Por primera vez desde que Formentera reclama un senador propio la reivindicación ha llegado al Congreso. Lo ha hecho como propuesta de reforma de la Constitución. No es una tontería. La Carta Magna solo se ha reformado tres veces desde 1978 y, de salir adelante la tramitación, esta sería la cuarta ocasión en la que se procediera a un cambio.
Pero, visto lo visto el martes en el Congreso, no tengo la impresión de que la historia vaya a acabar bien. La Cámara Baja es hoy una especie de manicomio donde cada grupo está instalado en sus particulares mantras. Da igual de qué vaya el debate porque cada diputado que suba al estrado lo hará para decir la suya, sin importar si tiene o no nada que ver con el tema. Es la sensación que tuve al escuchar a los separatistas de Junts y ERC, que aprovecharon el momento para hablar de sus utópicos Países Catalanes e incluir en ellos a estas islas sin consultar si realmente ese es el deseo mayoritario de sus ciudadanos. Spoiler: no. Esta gente se instaló en un «marco mental» desquiciado en 2012 y aún no lo han abandonado.

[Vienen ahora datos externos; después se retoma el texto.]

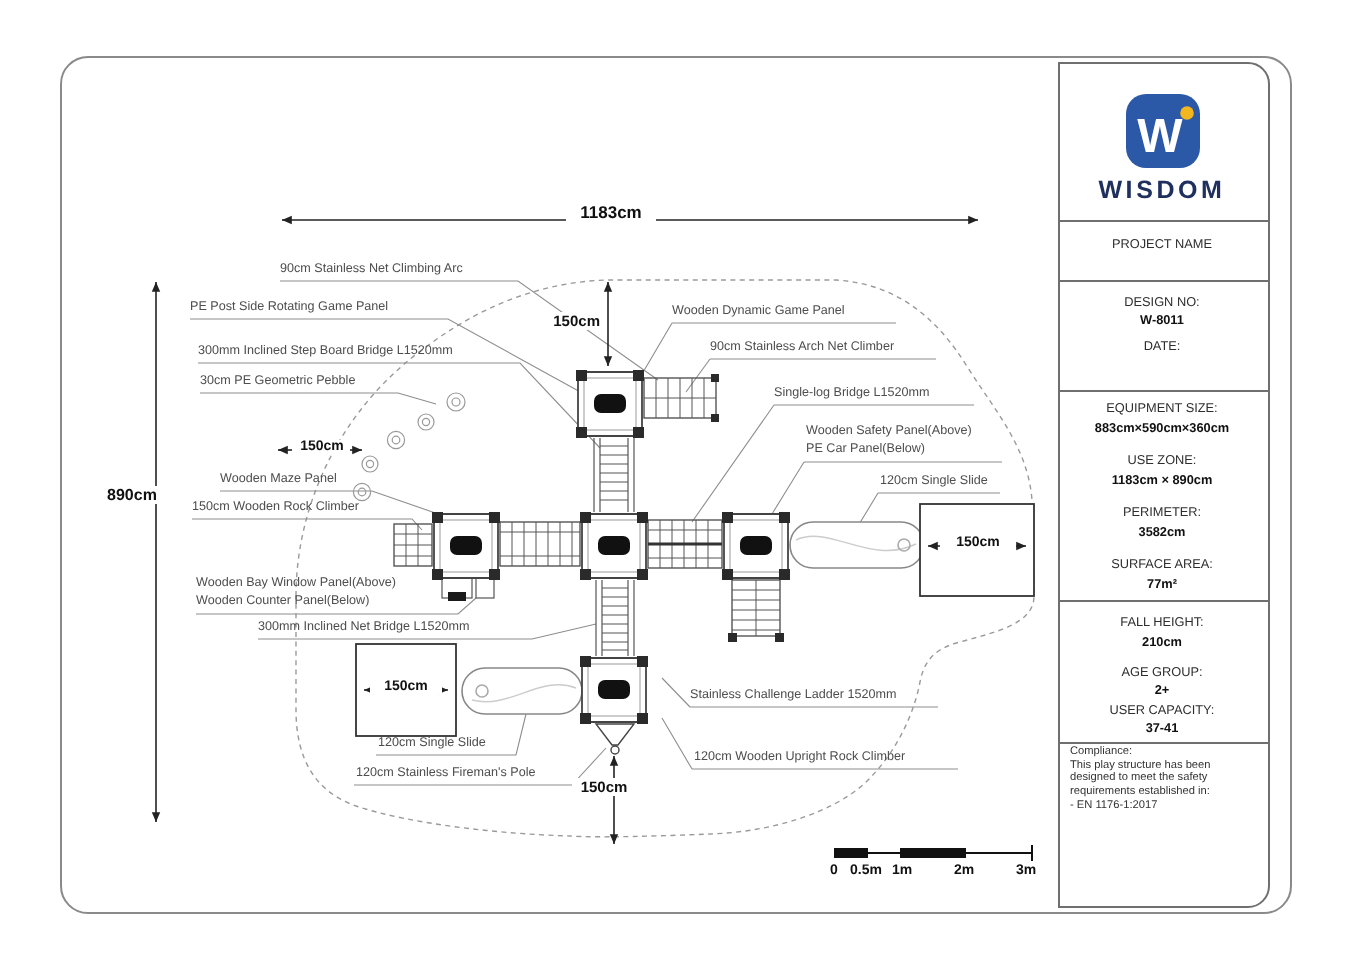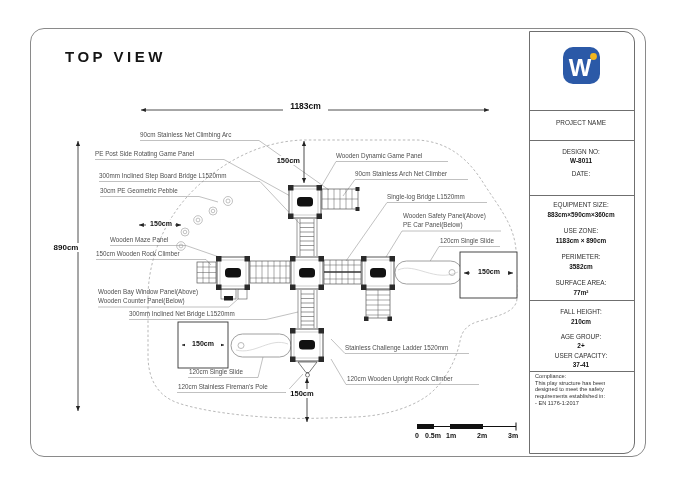"TOP VIEW" div.title { html: <div>TOP VIEW</div> -> none }
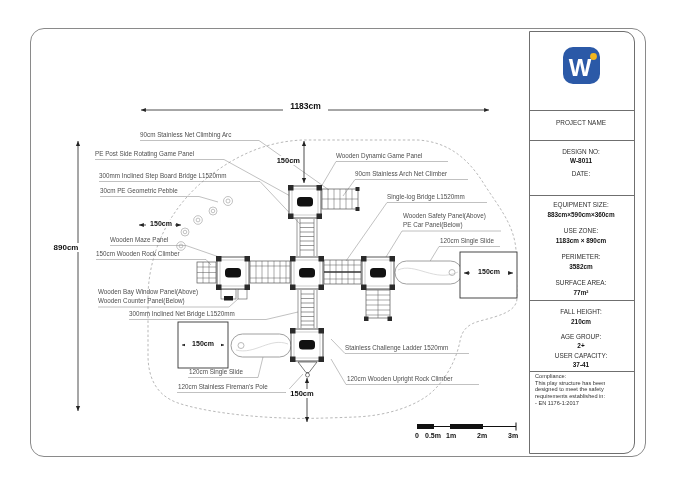"WISDOM" div.brand-name { html: none -> <div>WISDOM</div> }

Significativa fue la intervención del diputado de VOX Jorge Campos que, tras cuestionar para qué necesita un senador Formentera, puso sobre la mesa un punto en el que nadie ha reparado: la catalanización de Ibiza en la Constitución. Algo que, si fuera tan positivo, se hubiera presentado aquí con castanyoles y orelletes. Y eso no ha sucedido.
Sorprendida me quedé al escuchar a la diputada socialista por Ibiza Milena Herrera. Cursi y vacua a partes iguales. Qué lejos quedan aquellos tiempos en los que tener un diputado, fuera del PP o del PSOE, parecía servirnos de algo.
El popular José Vicente Marí Bosó dio la campanada con su discurso. Abstención del PP porque el miedo a que lo del senador acabe como un sainete sanchista está más que justificado. Qué cruz tenemos con esta gente, joder.